**What you have to do:** Word for word, reproduce each of the entries.

(Edit difference data)
───

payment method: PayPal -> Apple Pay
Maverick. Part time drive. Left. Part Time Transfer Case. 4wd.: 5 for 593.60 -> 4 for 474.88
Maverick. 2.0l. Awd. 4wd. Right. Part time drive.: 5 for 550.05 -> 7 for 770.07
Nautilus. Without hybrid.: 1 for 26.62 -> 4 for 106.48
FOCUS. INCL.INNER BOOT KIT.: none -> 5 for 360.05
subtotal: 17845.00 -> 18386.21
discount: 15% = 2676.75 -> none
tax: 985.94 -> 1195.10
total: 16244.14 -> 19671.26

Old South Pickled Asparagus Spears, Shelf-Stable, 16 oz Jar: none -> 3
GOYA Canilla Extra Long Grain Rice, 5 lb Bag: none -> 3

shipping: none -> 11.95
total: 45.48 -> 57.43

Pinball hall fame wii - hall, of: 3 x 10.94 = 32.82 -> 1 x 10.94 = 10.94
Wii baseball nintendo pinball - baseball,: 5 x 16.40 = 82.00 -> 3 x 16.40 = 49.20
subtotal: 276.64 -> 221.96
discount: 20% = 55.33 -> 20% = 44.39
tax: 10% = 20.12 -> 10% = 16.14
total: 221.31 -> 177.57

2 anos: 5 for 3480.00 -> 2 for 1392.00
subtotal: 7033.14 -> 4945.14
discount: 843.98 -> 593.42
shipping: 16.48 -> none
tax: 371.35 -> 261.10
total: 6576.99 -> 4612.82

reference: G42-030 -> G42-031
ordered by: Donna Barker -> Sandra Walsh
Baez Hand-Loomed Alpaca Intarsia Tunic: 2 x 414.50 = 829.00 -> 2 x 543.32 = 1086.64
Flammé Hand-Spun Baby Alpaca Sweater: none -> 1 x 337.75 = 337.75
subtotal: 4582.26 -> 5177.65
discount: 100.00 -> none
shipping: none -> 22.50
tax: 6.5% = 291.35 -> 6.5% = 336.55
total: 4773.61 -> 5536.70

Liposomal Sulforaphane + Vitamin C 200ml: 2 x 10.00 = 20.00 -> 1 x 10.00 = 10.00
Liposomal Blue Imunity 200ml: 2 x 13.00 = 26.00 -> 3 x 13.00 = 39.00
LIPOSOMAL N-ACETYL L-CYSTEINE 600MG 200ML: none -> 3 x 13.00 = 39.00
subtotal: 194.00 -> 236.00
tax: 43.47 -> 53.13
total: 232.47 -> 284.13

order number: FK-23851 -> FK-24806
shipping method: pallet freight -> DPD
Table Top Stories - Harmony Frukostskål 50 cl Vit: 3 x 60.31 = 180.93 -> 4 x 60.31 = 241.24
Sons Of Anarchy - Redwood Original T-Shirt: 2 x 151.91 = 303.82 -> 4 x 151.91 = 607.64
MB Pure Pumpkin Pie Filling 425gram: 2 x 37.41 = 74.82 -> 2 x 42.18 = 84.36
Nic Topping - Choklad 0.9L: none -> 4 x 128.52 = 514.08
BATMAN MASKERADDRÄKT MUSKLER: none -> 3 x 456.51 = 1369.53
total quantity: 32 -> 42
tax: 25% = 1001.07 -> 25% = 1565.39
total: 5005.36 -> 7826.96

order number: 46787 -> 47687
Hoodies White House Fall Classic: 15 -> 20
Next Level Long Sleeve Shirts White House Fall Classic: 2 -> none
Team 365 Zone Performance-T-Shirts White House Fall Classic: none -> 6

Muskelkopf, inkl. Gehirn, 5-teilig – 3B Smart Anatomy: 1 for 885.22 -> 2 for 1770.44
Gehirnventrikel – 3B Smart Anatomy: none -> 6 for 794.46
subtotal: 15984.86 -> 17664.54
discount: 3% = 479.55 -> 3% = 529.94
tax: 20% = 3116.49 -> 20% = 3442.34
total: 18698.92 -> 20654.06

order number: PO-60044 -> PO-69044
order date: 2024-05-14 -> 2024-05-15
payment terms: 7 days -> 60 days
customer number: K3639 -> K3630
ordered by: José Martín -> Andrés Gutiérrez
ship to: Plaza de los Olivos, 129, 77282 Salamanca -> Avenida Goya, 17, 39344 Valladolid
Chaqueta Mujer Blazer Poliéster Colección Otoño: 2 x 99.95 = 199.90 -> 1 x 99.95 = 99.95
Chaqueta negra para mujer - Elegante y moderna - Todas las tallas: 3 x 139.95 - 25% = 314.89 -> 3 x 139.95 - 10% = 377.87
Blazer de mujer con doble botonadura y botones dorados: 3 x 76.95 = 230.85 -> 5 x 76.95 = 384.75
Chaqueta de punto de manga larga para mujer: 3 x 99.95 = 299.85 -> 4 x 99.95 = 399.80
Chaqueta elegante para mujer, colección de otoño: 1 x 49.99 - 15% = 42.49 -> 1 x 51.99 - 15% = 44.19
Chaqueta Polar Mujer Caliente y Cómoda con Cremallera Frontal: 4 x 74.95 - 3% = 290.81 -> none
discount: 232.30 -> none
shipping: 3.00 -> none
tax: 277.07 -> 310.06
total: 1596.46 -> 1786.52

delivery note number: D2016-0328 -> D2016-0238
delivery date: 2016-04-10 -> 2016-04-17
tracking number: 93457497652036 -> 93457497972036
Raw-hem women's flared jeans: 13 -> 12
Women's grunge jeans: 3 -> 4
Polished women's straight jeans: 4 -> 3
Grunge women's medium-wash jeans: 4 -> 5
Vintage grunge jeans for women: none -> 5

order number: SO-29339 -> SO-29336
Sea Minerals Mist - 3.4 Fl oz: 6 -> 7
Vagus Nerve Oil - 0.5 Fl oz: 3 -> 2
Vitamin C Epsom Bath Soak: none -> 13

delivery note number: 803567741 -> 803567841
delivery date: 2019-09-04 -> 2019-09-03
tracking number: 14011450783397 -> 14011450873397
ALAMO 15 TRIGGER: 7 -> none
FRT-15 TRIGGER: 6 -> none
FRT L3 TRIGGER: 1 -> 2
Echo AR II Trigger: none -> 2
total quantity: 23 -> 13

───

**Exercise output:**
payment method: PayPal -> Apple Pay
Maverick. Part time drive. Left. Part Time Transfer Case. 4wd.: 5 for 593.60 -> 4 for 474.88
Maverick. 2.0l. Awd. 4wd. Right. Part time drive.: 5 for 550.05 -> 7 for 770.07
Nautilus. Without hybrid.: 1 for 26.62 -> 4 for 106.48
FOCUS. INCL.INNER BOOT KIT.: none -> 5 for 360.05
subtotal: 17845.00 -> 18386.21
discount: 15% = 2676.75 -> none
tax: 985.94 -> 1195.10
total: 16244.14 -> 19671.26

Old South Pickled Asparagus Spears, Shelf-Stable, 16 oz Jar: none -> 3
GOYA Canilla Extra Long Grain Rice, 5 lb Bag: none -> 3

shipping: none -> 11.95
total: 45.48 -> 57.43

Pinball hall fame wii - hall, of: 3 x 10.94 = 32.82 -> 1 x 10.94 = 10.94
Wii baseball nintendo pinball - baseball,: 5 x 16.40 = 82.00 -> 3 x 16.40 = 49.20
subtotal: 276.64 -> 221.96
discount: 20% = 55.33 -> 20% = 44.39
tax: 10% = 20.12 -> 10% = 16.14
total: 221.31 -> 177.57

2 anos: 5 for 3480.00 -> 2 for 1392.00
subtotal: 7033.14 -> 4945.14
discount: 843.98 -> 593.42
shipping: 16.48 -> none
tax: 371.35 -> 261.10
total: 6576.99 -> 4612.82

reference: G42-030 -> G42-031
ordered by: Donna Barker -> Sandra Walsh
Baez Hand-Loomed Alpaca Intarsia Tunic: 2 x 414.50 = 829.00 -> 2 x 543.32 = 1086.64
Flammé Hand-Spun Baby Alpaca Sweater: none -> 1 x 337.75 = 337.75
subtotal: 4582.26 -> 5177.65
discount: 100.00 -> none
shipping: none -> 22.50
tax: 6.5% = 291.35 -> 6.5% = 336.55
total: 4773.61 -> 5536.70

Liposomal Sulforaphane + Vitamin C 200ml: 2 x 10.00 = 20.00 -> 1 x 10.00 = 10.00
Liposomal Blue Imunity 200ml: 2 x 13.00 = 26.00 -> 3 x 13.00 = 39.00
LIPOSOMAL N-ACETYL L-CYSTEINE 600MG 200ML: none -> 3 x 13.00 = 39.00
subtotal: 194.00 -> 236.00
tax: 43.47 -> 53.13
total: 232.47 -> 284.13

order number: FK-23851 -> FK-24806
shipping method: pallet freight -> DPD
Table Top Stories - Harmony Frukostskål 50 cl Vit: 3 x 60.31 = 180.93 -> 4 x 60.31 = 241.24
Sons Of Anarchy - Redwood Original T-Shirt: 2 x 151.91 = 303.82 -> 4 x 151.91 = 607.64
MB Pure Pumpkin Pie Filling 425gram: 2 x 37.41 = 74.82 -> 2 x 42.18 = 84.36
Nic Topping - Choklad 0.9L: none -> 4 x 128.52 = 514.08
BATMAN MASKERADDRÄKT MUSKLER: none -> 3 x 456.51 = 1369.53
total quantity: 32 -> 42
tax: 25% = 1001.07 -> 25% = 1565.39
total: 5005.36 -> 7826.96

order number: 46787 -> 47687
Hoodies White House Fall Classic: 15 -> 20
Next Level Long Sleeve Shirts White House Fall Classic: 2 -> none
Team 365 Zone Performance-T-Shirts White House Fall Classic: none -> 6

Muskelkopf, inkl. Gehirn, 5-teilig – 3B Smart Anatomy: 1 for 885.22 -> 2 for 1770.44
Gehirnventrikel – 3B Smart Anatomy: none -> 6 for 794.46
subtotal: 15984.86 -> 17664.54
discount: 3% = 479.55 -> 3% = 529.94
tax: 20% = 3116.49 -> 20% = 3442.34
total: 18698.92 -> 20654.06

order number: PO-60044 -> PO-69044
order date: 2024-05-14 -> 2024-05-15
payment terms: 7 days -> 60 days
customer number: K3639 -> K3630
ordered by: José Martín -> Andrés Gutiérrez
ship to: Plaza de los Olivos, 129, 77282 Salamanca -> Avenida Goya, 17, 39344 Valladolid
Chaqueta Mujer Blazer Poliéster Colección Otoño: 2 x 99.95 = 199.90 -> 1 x 99.95 = 99.95
Chaqueta negra para mujer - Elegante y moderna - Todas las tallas: 3 x 139.95 - 25% = 314.89 -> 3 x 139.95 - 10% = 377.87
Blazer de mujer con doble botonadura y botones dorados: 3 x 76.95 = 230.85 -> 5 x 76.95 = 384.75
Chaqueta de punto de manga larga para mujer: 3 x 99.95 = 299.85 -> 4 x 99.95 = 399.80
Chaqueta elegante para mujer, colección de otoño: 1 x 49.99 - 15% = 42.49 -> 1 x 51.99 - 15% = 44.19
Chaqueta Polar Mujer Caliente y Cómoda con Cremallera Frontal: 4 x 74.95 - 3% = 290.81 -> none
discount: 232.30 -> none
shipping: 3.00 -> none
tax: 277.07 -> 310.06
total: 1596.46 -> 1786.52

delivery note number: D2016-0328 -> D2016-0238
delivery date: 2016-04-10 -> 2016-04-17
tracking number: 93457497652036 -> 93457497972036
Raw-hem women's flared jeans: 13 -> 12
Women's grunge jeans: 3 -> 4
Polished women's straight jeans: 4 -> 3
Grunge women's medium-wash jeans: 4 -> 5
Vintage grunge jeans for women: none -> 5

order number: SO-29339 -> SO-29336
Sea Minerals Mist - 3.4 Fl oz: 6 -> 7
Vagus Nerve Oil - 0.5 Fl oz: 3 -> 2
Vitamin C Epsom Bath Soak: none -> 13

delivery note number: 803567741 -> 803567841
delivery date: 2019-09-04 -> 2019-09-03
tracking number: 14011450783397 -> 14011450873397
ALAMO 15 TRIGGER: 7 -> none
FRT-15 TRIGGER: 6 -> none
FRT L3 TRIGGER: 1 -> 2
Echo AR II Trigger: none -> 2
total quantity: 23 -> 13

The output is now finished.